┌──

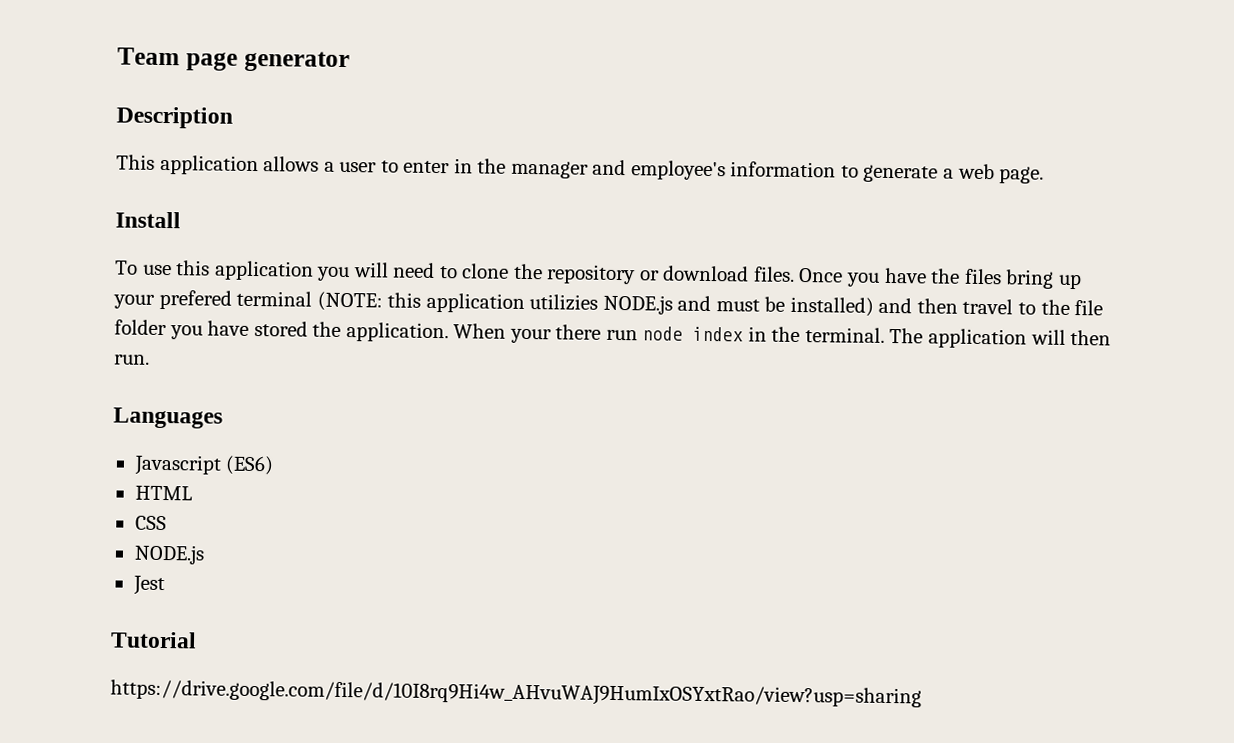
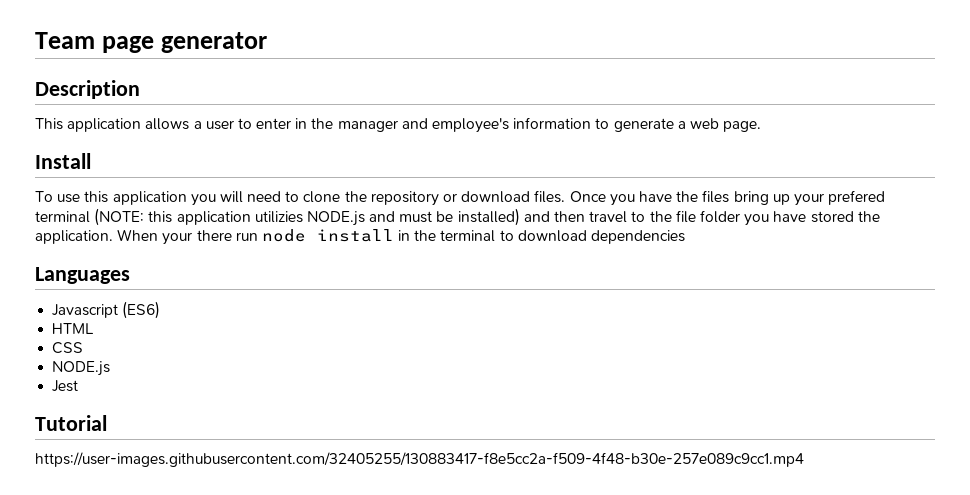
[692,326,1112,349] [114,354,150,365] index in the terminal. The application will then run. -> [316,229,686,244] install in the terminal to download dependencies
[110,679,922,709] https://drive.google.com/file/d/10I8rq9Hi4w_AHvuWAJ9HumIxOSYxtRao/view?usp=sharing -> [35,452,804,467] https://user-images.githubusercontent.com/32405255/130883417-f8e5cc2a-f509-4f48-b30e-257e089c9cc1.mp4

└──
┌──

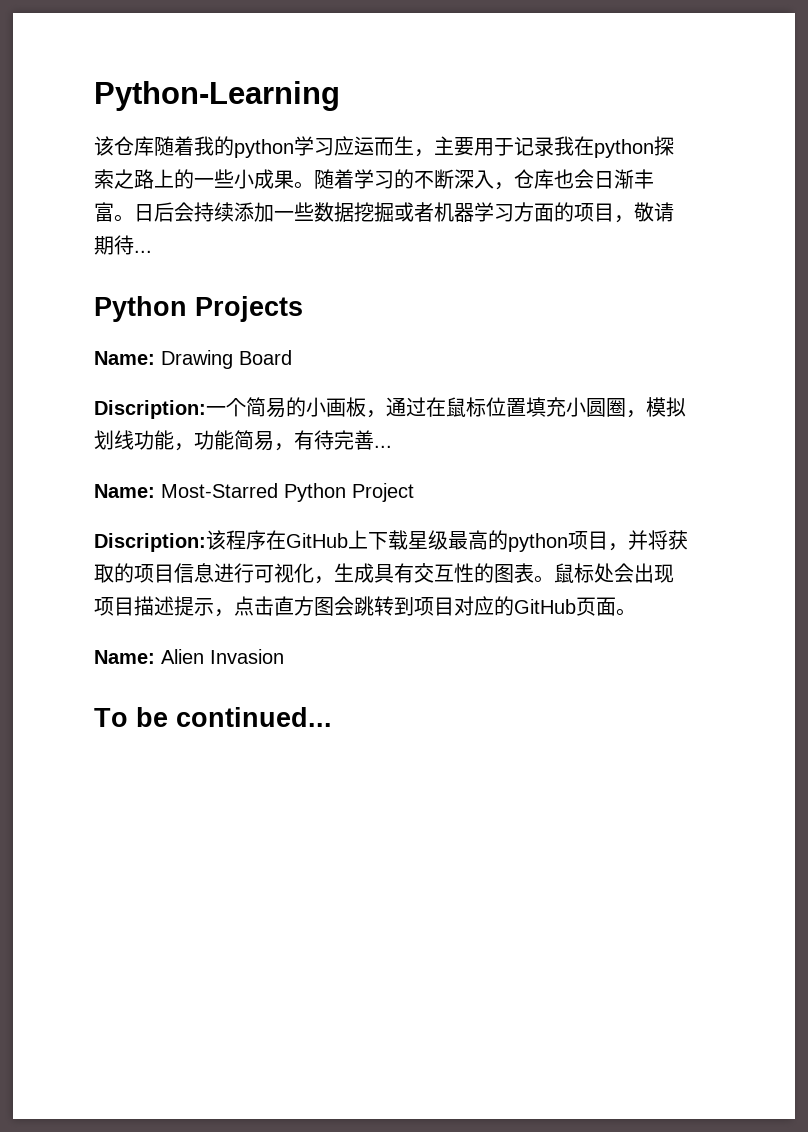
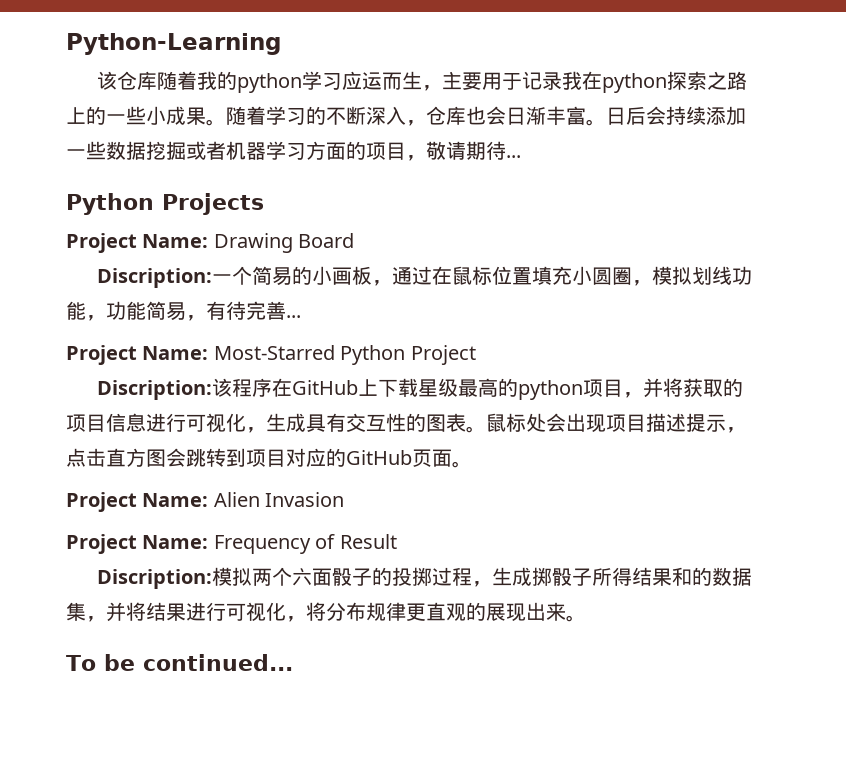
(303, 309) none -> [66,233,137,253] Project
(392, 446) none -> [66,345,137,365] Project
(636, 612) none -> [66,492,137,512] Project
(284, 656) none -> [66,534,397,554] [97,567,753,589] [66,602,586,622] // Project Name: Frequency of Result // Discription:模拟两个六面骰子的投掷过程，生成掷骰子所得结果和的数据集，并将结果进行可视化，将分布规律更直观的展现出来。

└──
┌──

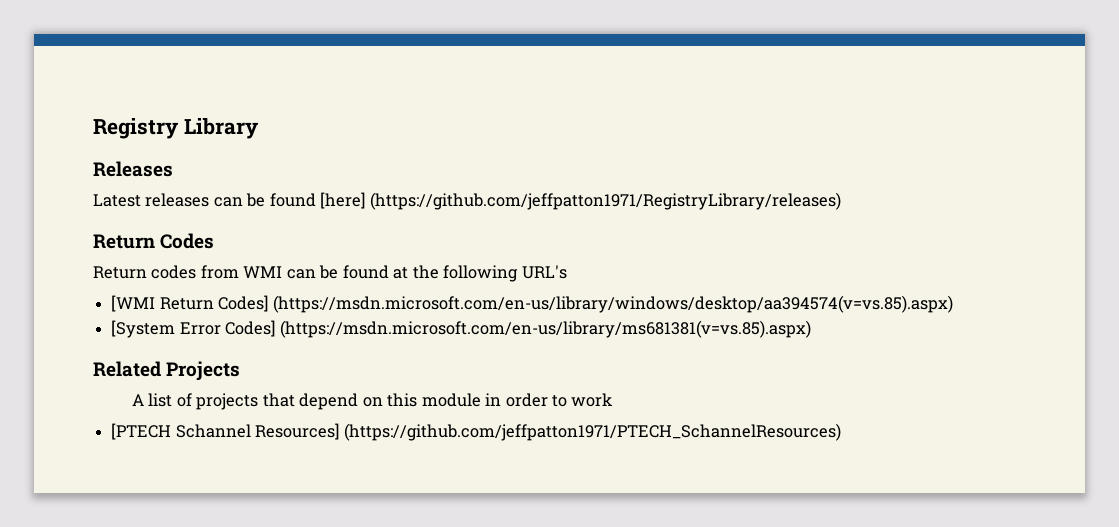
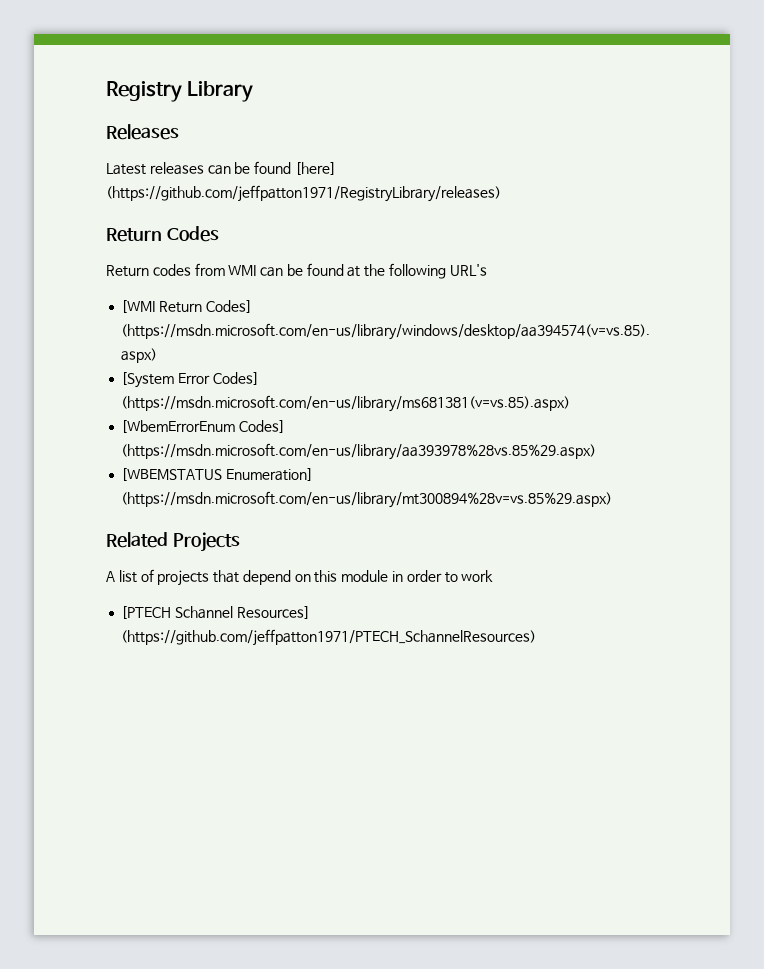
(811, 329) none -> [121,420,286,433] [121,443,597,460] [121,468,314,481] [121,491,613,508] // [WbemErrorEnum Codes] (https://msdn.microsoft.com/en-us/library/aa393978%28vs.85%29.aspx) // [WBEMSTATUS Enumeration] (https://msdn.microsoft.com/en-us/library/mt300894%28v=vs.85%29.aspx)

└──

Task prompt:
From the records above, print only the lines between the one holding "(636, 612) none -> [66,492,137,512] Project" and the one holding "(284, 656) none", inclusive, exactly as they stand.

Exercise response:
(636, 612) none -> [66,492,137,512] Project
(284, 656) none -> [66,534,397,554] [97,567,753,589] [66,602,586,622] // Project Name: Frequency of Result // Discription:模拟两个六面骰子的投掷过程，生成掷骰子所得结果和的数据集，并将结果进行可视化，将分布规律更直观的展现出来。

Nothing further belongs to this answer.